Mateo: 15, 21-28
En aquel tiempo, Jesús se retiró a la comarca de Tiro y Sidón. Entonces una mujer cananea le salió al encuentro y se puso a gritar: “Señor, hijo de David, ten compasión de mí. Mi hija está terriblemente atormentada por un demonio”. Jesús no le contestó una sola palabra; pero los discípulos se acercaron y le rogaban: ‘¡Atiéndela, porque viene gritando detrás de nosotros”. Él les contestó: “Yo no he sido enviado sino a las ovejas descarriadas de la casa de Israel”.
Ella se acercó entonces a Jesús y, postrada ante él, le dijo: “¡Señor, ayúdame!”. Él le respondió: “No está bien quitarles el pan a los hijos para echárselo a los perritos”.
Pero ella replicó: “Es cierto, Señor; pero también los perritos se comen las migajas que caen de la mesa de sus amos”. Entonces Jesús le respondió: “Mujer, ¡qué grande es tu fe! Que se cumpla lo que deseas”. Y en aquel mismo instante quedó curada su hija.
Reflexión
Fe heredada y adquirida
Padre Nicolás Schwizer
Instituto de los Padres de Schoenstatt
La misión de Jesús consiste en dedicarse, en primer lugar, a la salvación de los judíos – antes de ocuparse de los paganos. Dios quiere la salvación de todos los hombres y de todos los pueblos. Pero los judíos son los herederos de la elección y de las promesas. Por consiguiente deben ser los primeros en recibir el ofrecimiento de la salvación mesiánica.
Por todo esto, los judíos consideran despectivamente a los pueblos vecinos, a los paganos. A sus ojos no son más que “perros” – una imagen que usa también Jesús en el Evangelio de hoy, pero hiriendo menos por el diminutivo que Él emplea. Los apóstoles, después de Pentecostés, utilizan la misma táctica que Jesús: Primero se dirigen a los judíos, y sólo después de la negativa de estos, se dirigen a los gentiles. Sobre todo San Pablo se transforma así en el gran apóstol de los paganos.
Jesús tiene que hacer la misma experiencia dolorosa: Es rechazado por el pueblo de los judíos. Sólo una pequeña minoría acoge su mensaje. En cambio, los gentiles que se acercan a Jesús, reciben su palabra con verdadera alegría y con gran fe. La mujer del Evangelio de hoy da un ejemplo de ello.
Esta mujer cananea nos revela y recuerda, con su actitud, la única manera de pedir y conseguir algo del Señor: Dios da su gracia a los humildes y da su gracia a los que tienen fe. Humildad y fe, son no sólo condiciones de una buena oración, sino también actitudes fundamentales del cristiano ante Dios.

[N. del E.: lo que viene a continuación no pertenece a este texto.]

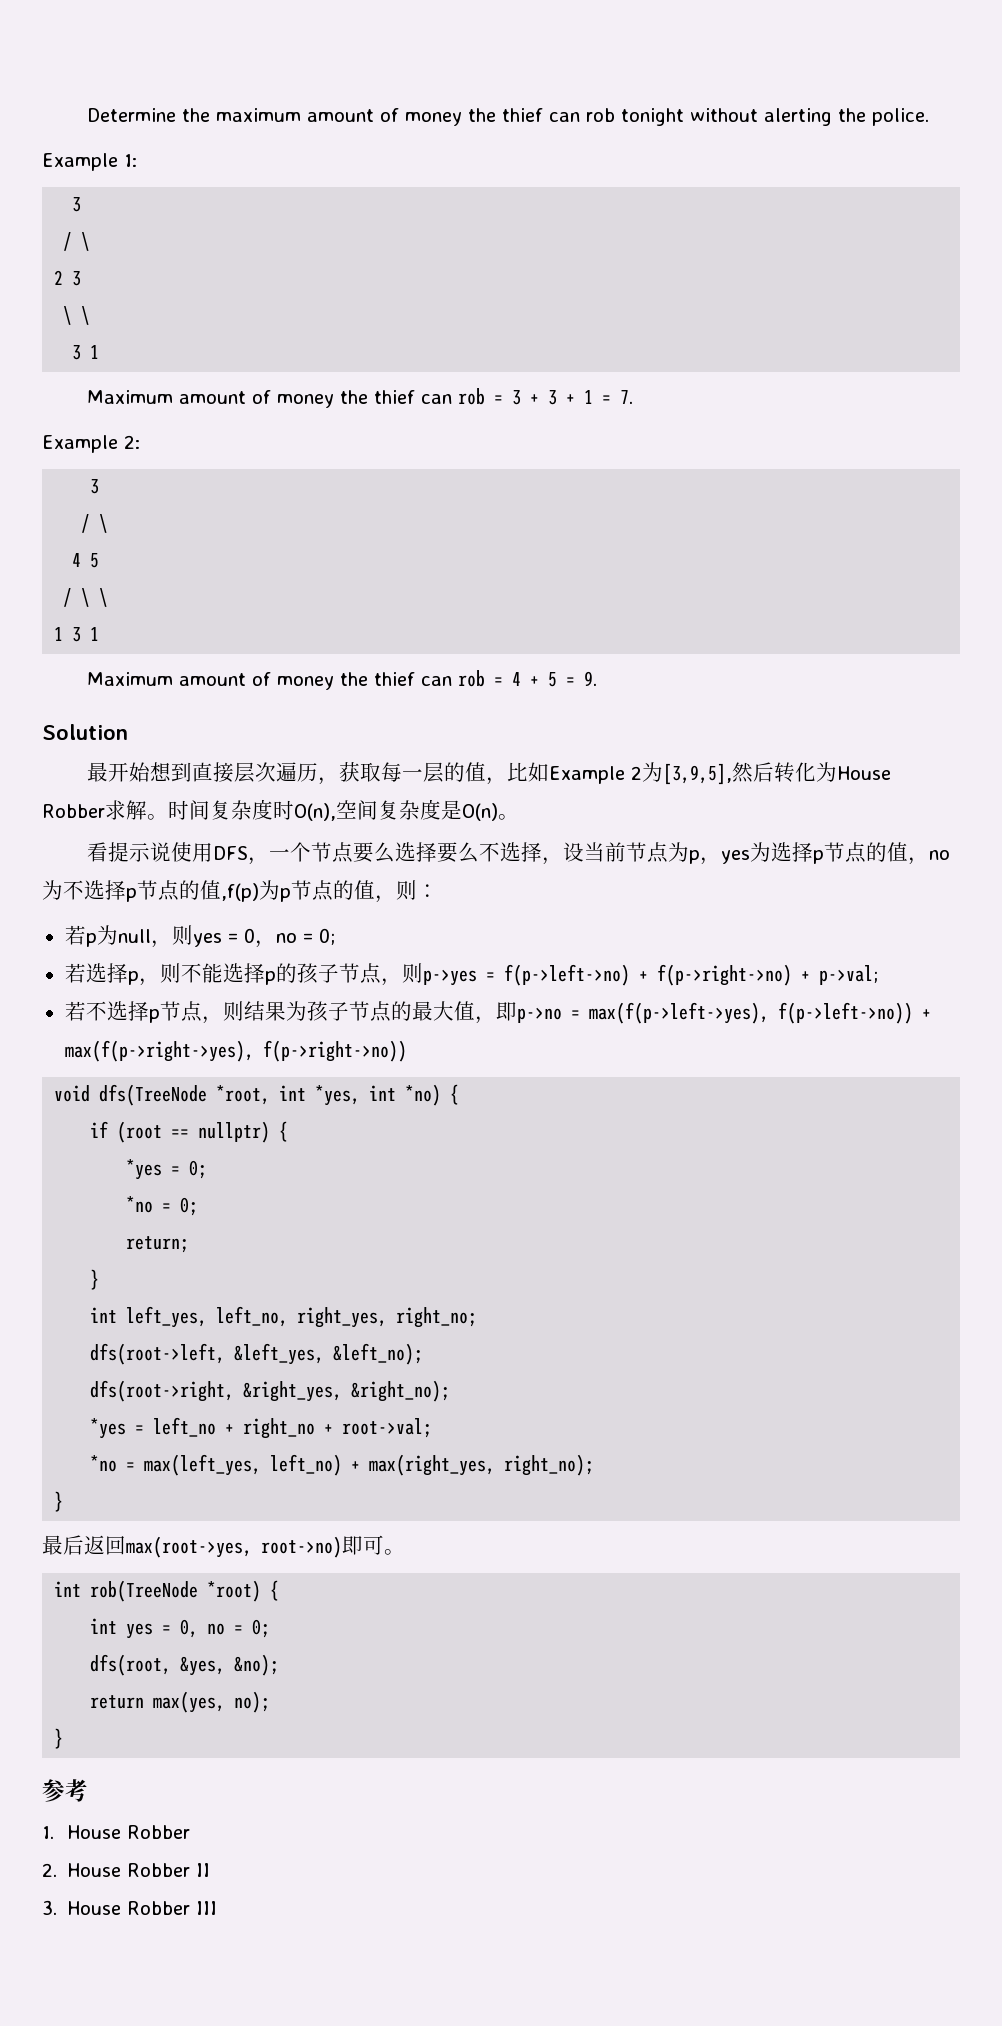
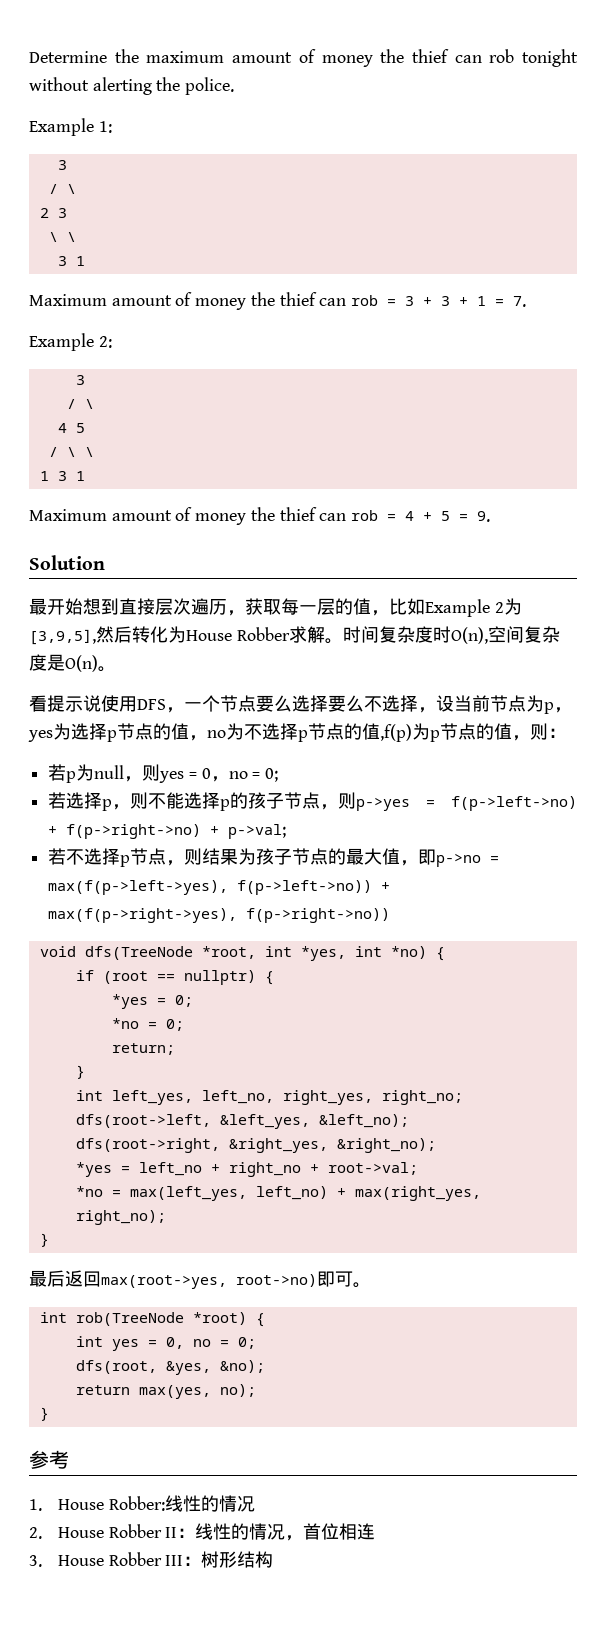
[126,1825,190,1839] Robber -> [108,1495,255,1512] Robber:线性的情况
(211, 1870) none -> [177,1523,376,1541] ：线性的情况，首位相连
(218, 1908) none -> [183,1551,274,1568] ：树形结构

Dios da su gracia a los humildes. Jesús se resiste a los ruegos de la mujer. Y no sólo esto, sino también que la humilla: “No está bien echar a los perros el pan de los hijos.” Pero la mujer insiste postrándose ante Él, y reconoce humildemente: “Señor, también los perros se comen las migajas que caen de la mesa de los amos.” No pide un trato igual; se contenta con las sobras. Esta actitud suya de humildad y pequeñez, vence el Señor y le arranca un milagro.
Dios da su gracia a los que tienen fe y confianza. Una verdadera fe es la condición que Jesús exige siempre antes de realizar un milagro. Por eso prueba duramente la autenticidad de la fe de la mujer cananea.
Muchas veces, en el evangelio, el Señor rehusa los milagros que le piden. Es algo que experimentamos también nosotros: Cuantas veces nuestras oraciones parecen estériles. Incluso la Santísima Virgen, en las bodas de Caná, obtiene al principio una negativa: “Mi hora aún no ha llegado”. Pero María no se desanima como nosotros. Se queda esperando, con una confianza absoluta: “Hagan lo que Él os diga.”
Jesús acaba escuchando siempre a los que insisten con una fe profunda, con una confianza total. Así fue en Caná. Así pasa también en el Evangelio de hoy. Al final, Jesús no puede más que alabar la fe sencilla y profunda de esta mujer pagana: “Mujer, que grande es tu fe: que se cumpla lo que deseas. Y en aquel momento quedó curada su hija.”